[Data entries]

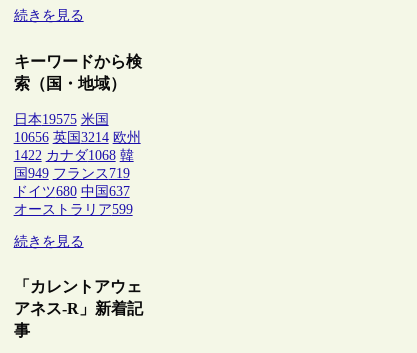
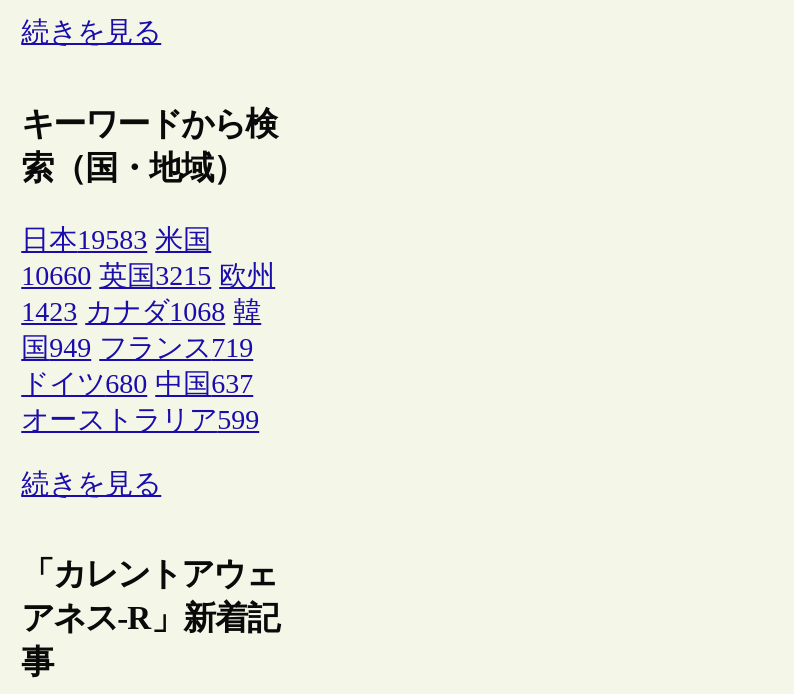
- 日本19575 米国
+ 日本19583 米国

- 10656 英国3214 欧州
+ 10660 英国3215 欧州

- 1422 カナダ1068 韓
+ 1423 カナダ1068 韓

■ **Task directions**:
Print all the entries exactly as they appear, without the pictures.

■ **Problem solution**:
- 日本19575 米国
+ 日本19583 米国

- 10656 英国3214 欧州
+ 10660 英国3215 欧州

- 1422 カナダ1068 韓
+ 1423 カナダ1068 韓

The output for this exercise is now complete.